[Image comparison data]
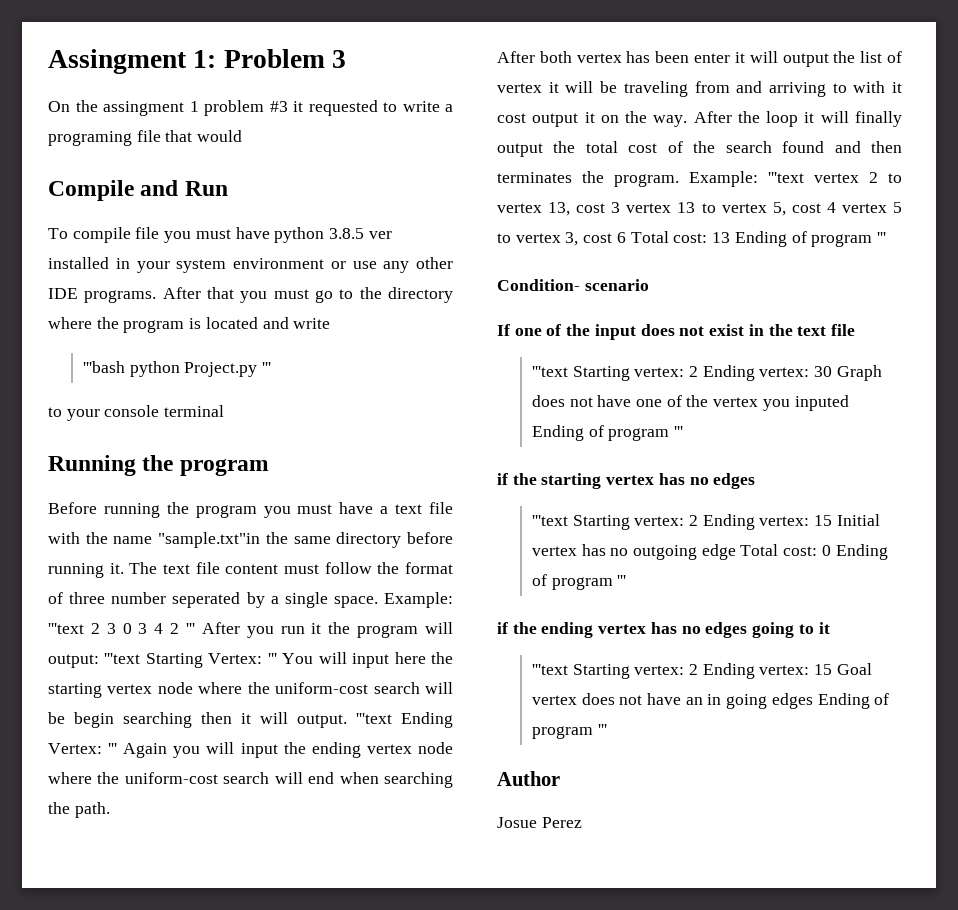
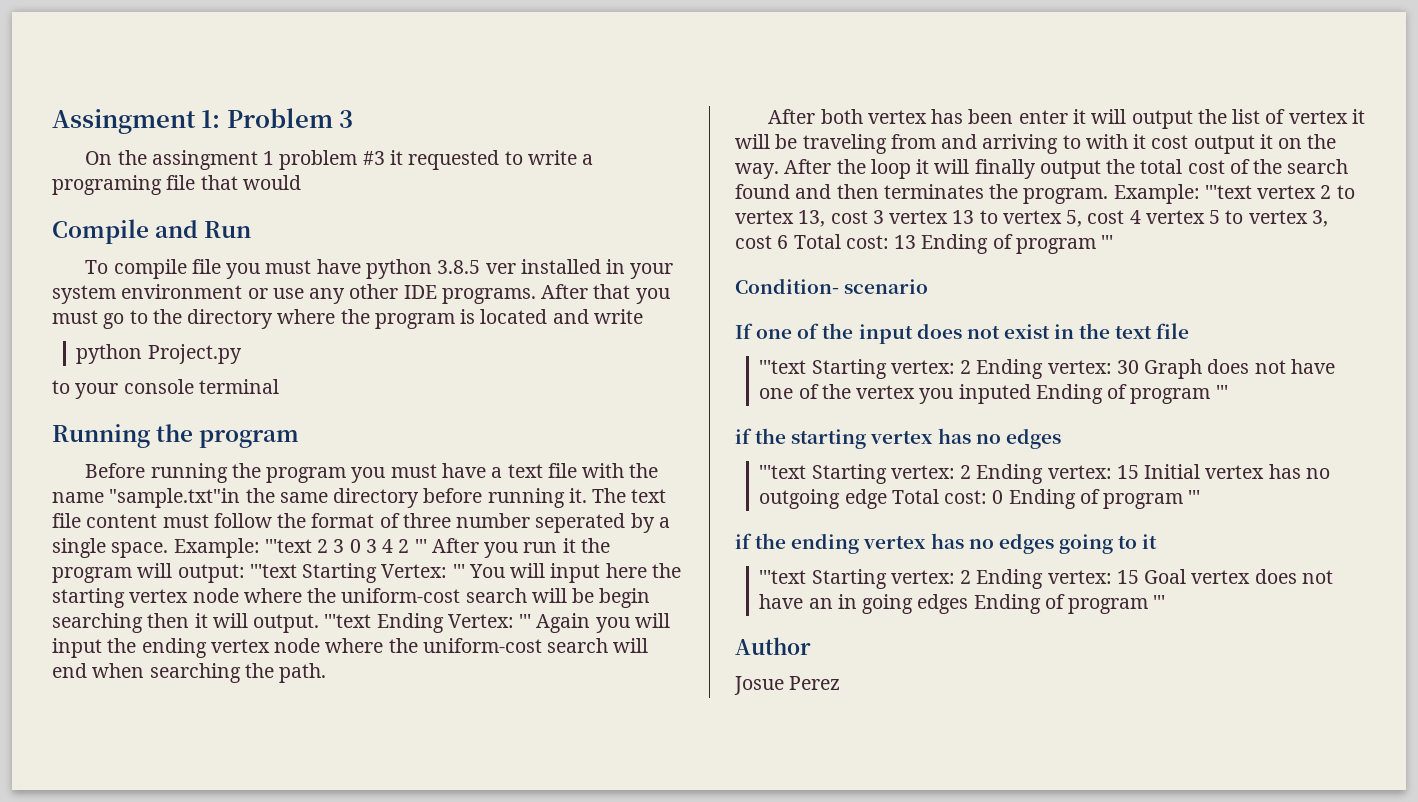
[82,361,125,373] '''bash -> (643, 316) none
[261,362,271,373] ''' -> (242, 354) none

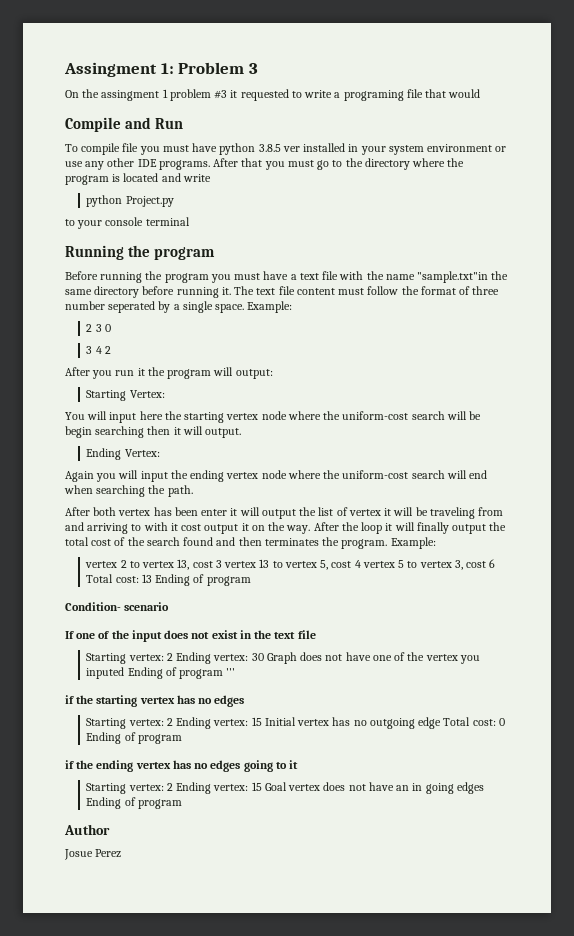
[264,539,312,553] '''text -> (293, 307) //
(361, 546) none -> (111, 328) //
[414,539,427,553] ''' -> (111, 350) //
[249,564,297,578] '''text -> (273, 374) //
[452,564,465,578] ''' -> (165, 394) //
[324,614,372,628] '''text -> (242, 433) //
[519,614,532,628] ''' -> (160, 453) //
[1204,185,1252,199] '''text -> (436, 543) //
[1101,235,1114,249] ''' -> (251, 581) none
[759,360,807,374] '''text -> (316, 634) none
[759,465,807,479] '''text -> (245, 701) none
[1188,490,1201,504] ''' -> (182, 739) none
[759,570,807,584] '''text -> (299, 764) none
[1153,595,1166,609] ''' -> (182, 804) none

Work item: Apart from its pictures, the data is to be repeated exactly.

Task solution:
[82,361,125,373] '''bash -> (643, 316) none
[261,362,271,373] ''' -> (242, 354) none

[264,539,312,553] '''text -> (293, 307) //
(361, 546) none -> (111, 328) //
[414,539,427,553] ''' -> (111, 350) //
[249,564,297,578] '''text -> (273, 374) //
[452,564,465,578] ''' -> (165, 394) //
[324,614,372,628] '''text -> (242, 433) //
[519,614,532,628] ''' -> (160, 453) //
[1204,185,1252,199] '''text -> (436, 543) //
[1101,235,1114,249] ''' -> (251, 581) none
[759,360,807,374] '''text -> (316, 634) none
[759,465,807,479] '''text -> (245, 701) none
[1188,490,1201,504] ''' -> (182, 739) none
[759,570,807,584] '''text -> (299, 764) none
[1153,595,1166,609] ''' -> (182, 804) none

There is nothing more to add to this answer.